## Study material
○ ○ ○ ○ ○ ○ ○
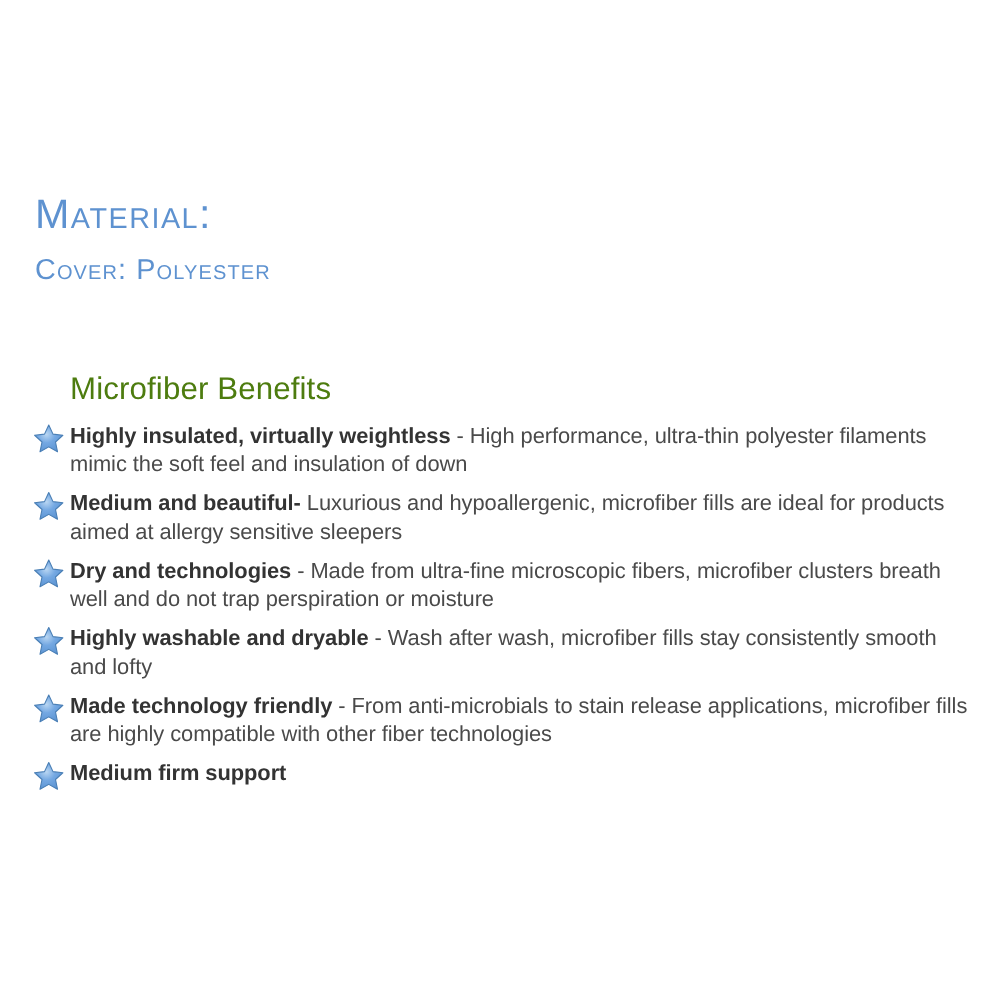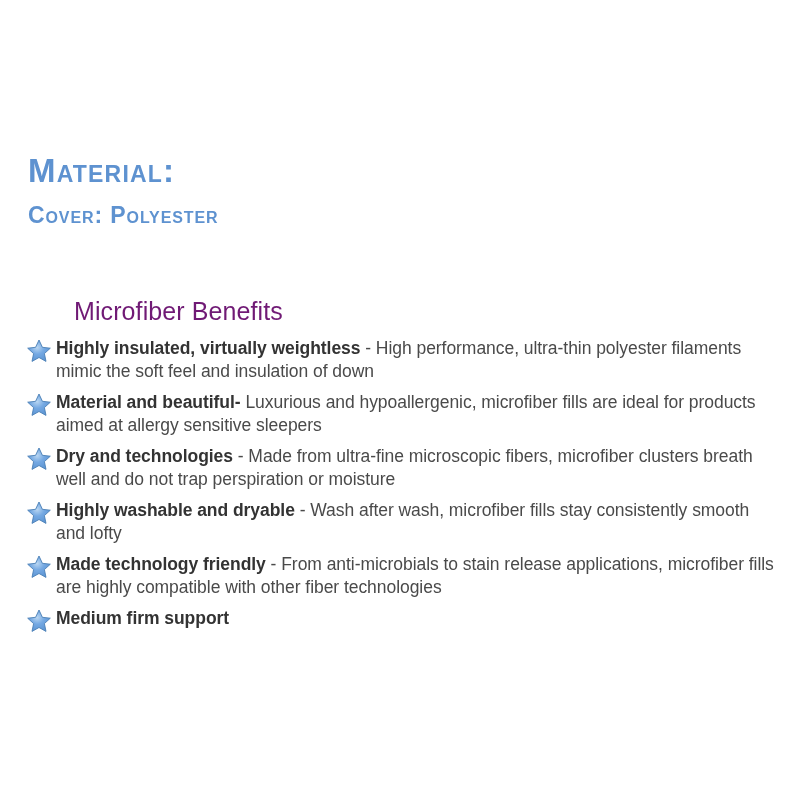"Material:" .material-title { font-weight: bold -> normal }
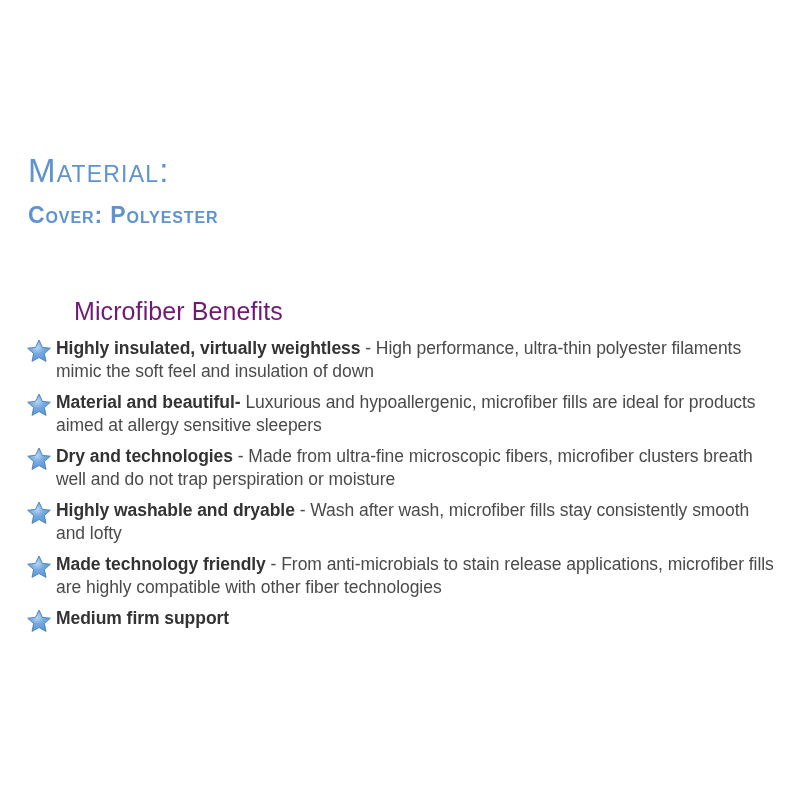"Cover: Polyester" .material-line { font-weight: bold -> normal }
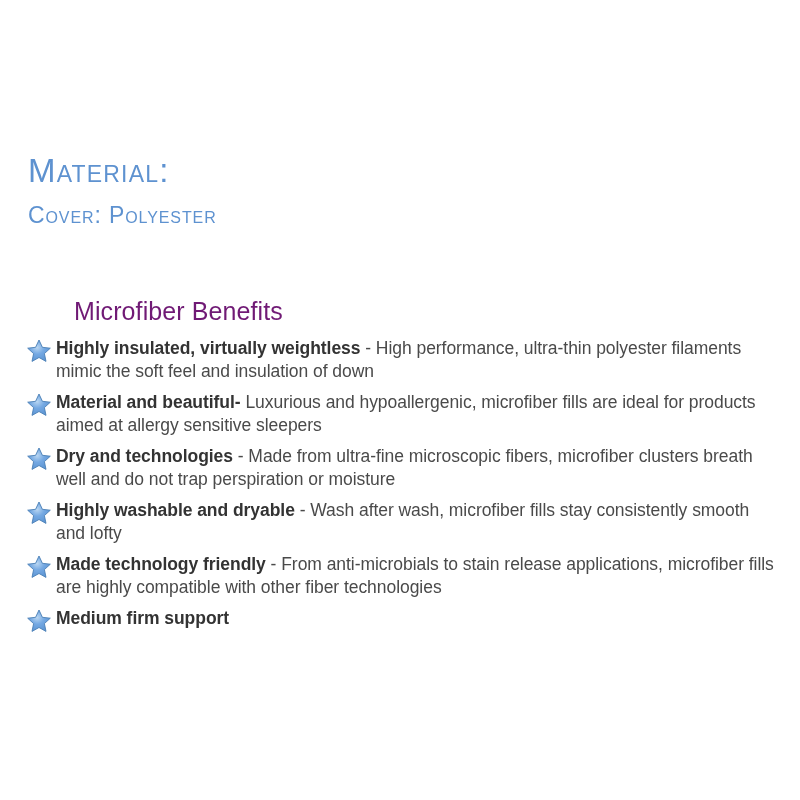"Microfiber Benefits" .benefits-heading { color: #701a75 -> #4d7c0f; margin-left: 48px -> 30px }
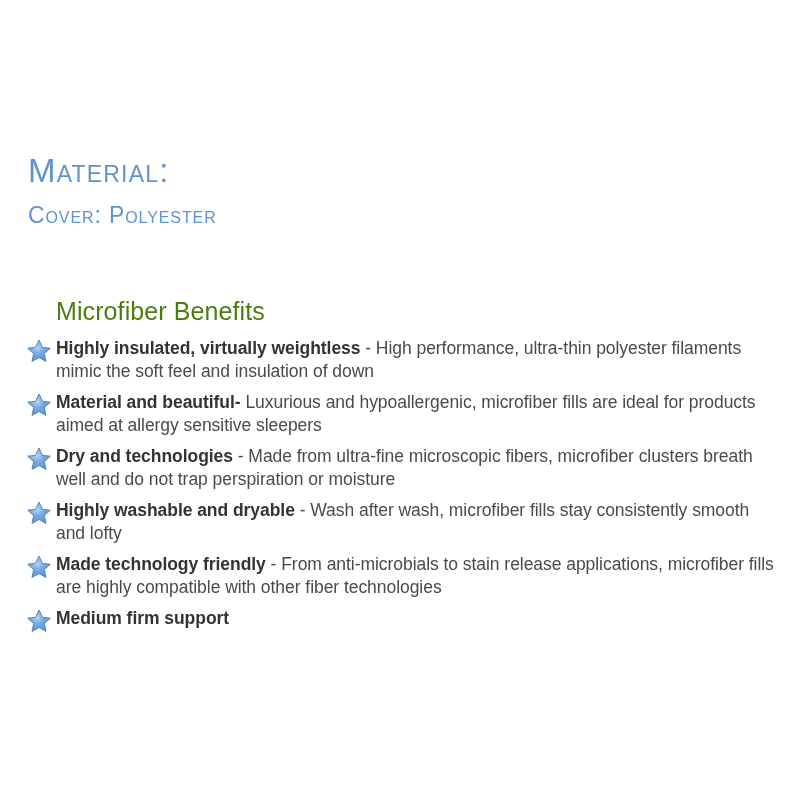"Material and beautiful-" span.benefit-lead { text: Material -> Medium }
○ ○ ○ ○ ○ ○ ○
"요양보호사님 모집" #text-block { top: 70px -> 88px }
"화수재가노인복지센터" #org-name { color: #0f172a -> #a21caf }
○ ○ ○ ○ ○ ○ ○
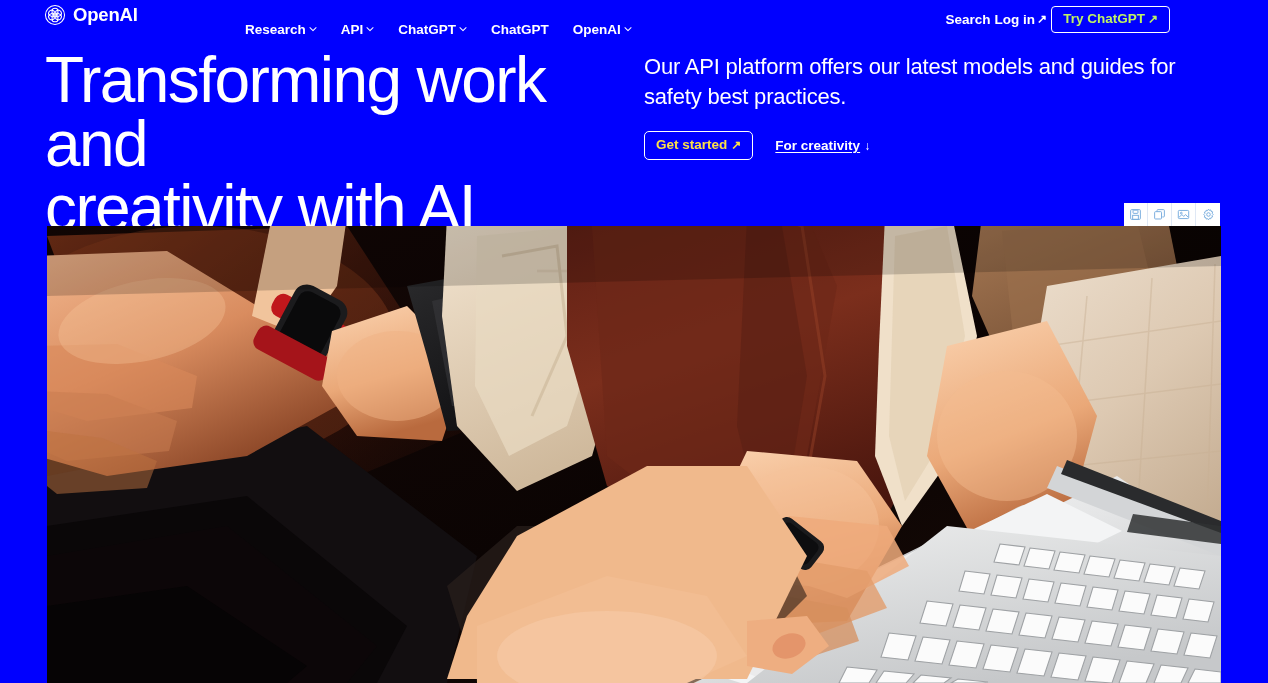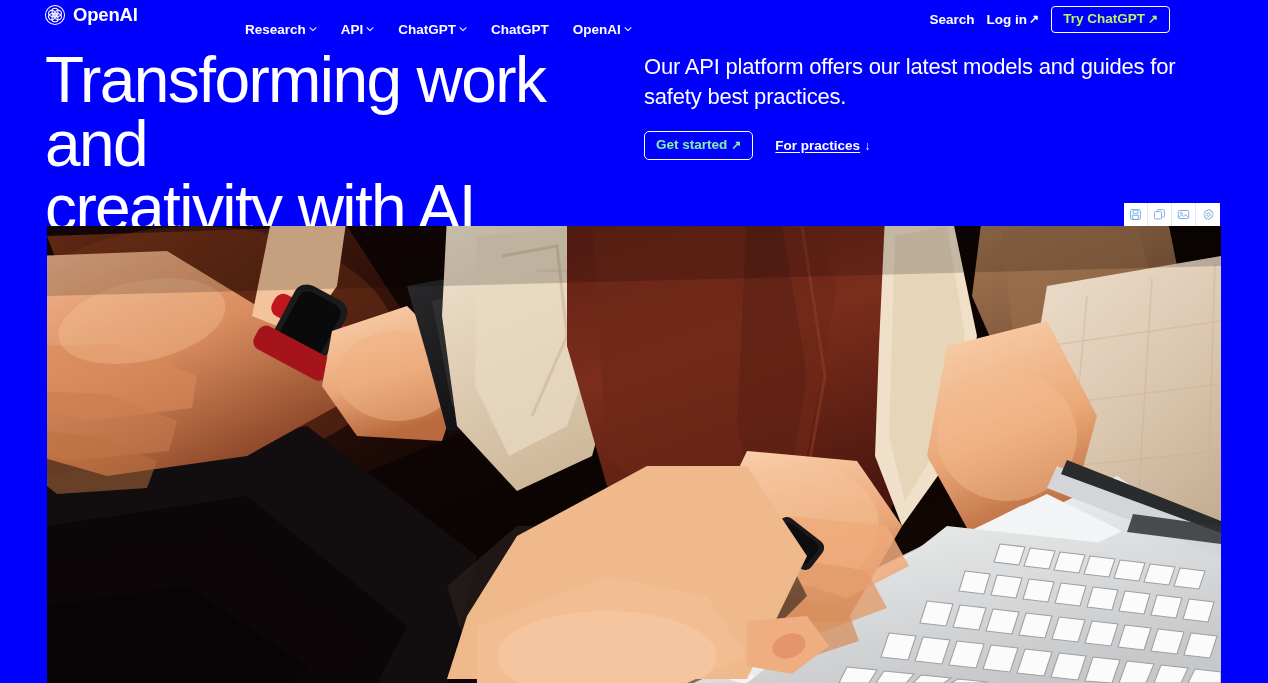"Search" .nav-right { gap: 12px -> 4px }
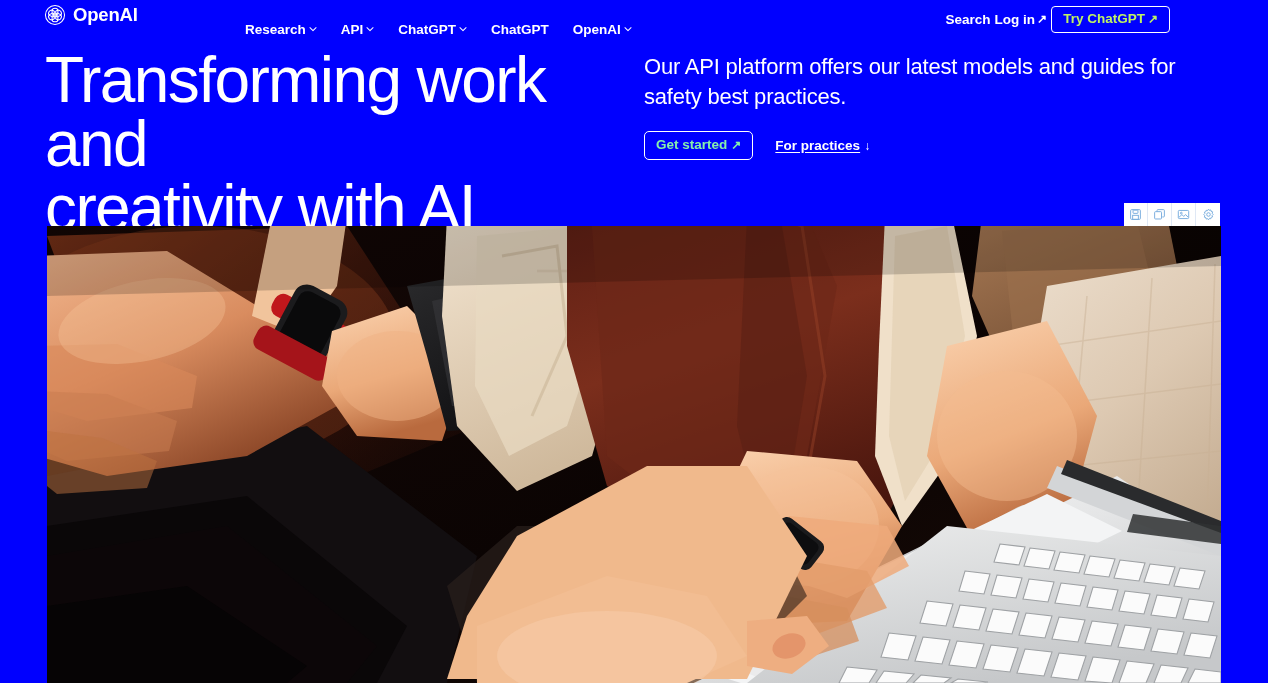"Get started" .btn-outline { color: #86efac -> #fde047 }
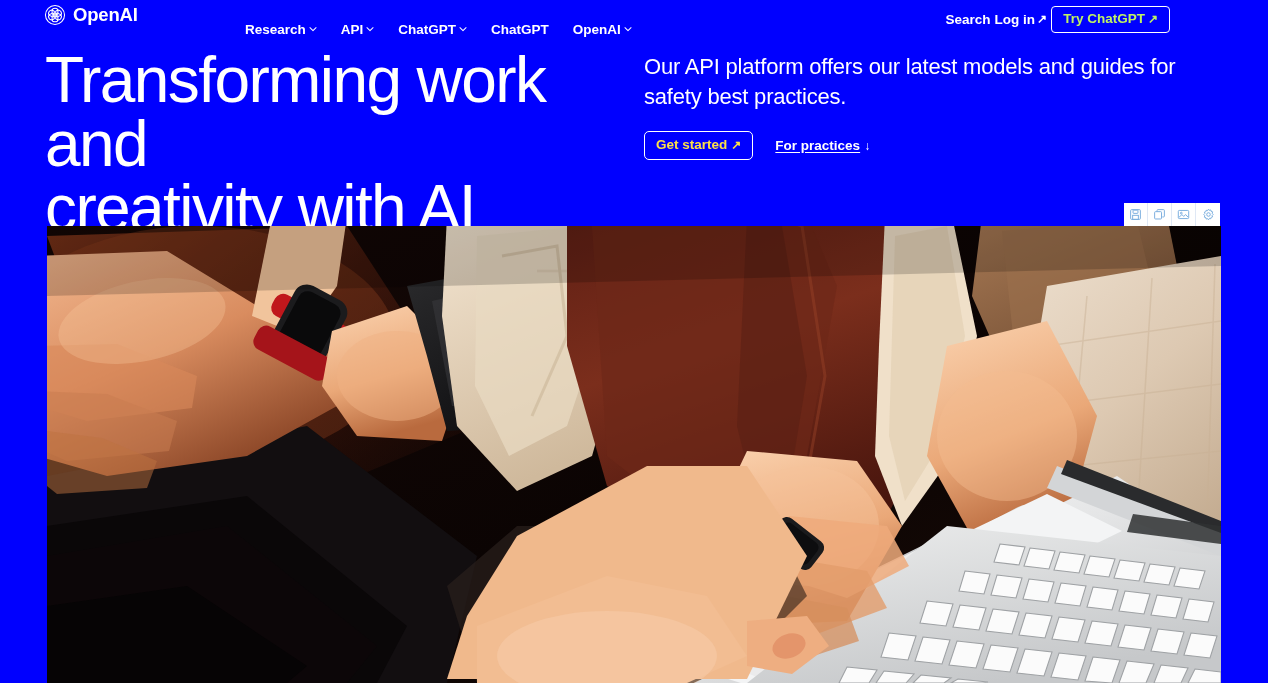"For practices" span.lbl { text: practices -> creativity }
○ ○ ○ ○ ○ ○ ○
## Task description
Using the entries above, reproduce word for word only the lines from the one that contains "gap: 12px ->" to the one that contains "text: practices ->", both ends included, and drop every picture.

## Answer section
"Search" .nav-right { gap: 12px -> 4px }
"Get started" .btn-outline { color: #86efac -> #fde047 }
"For practices" span.lbl { text: practices -> creativity }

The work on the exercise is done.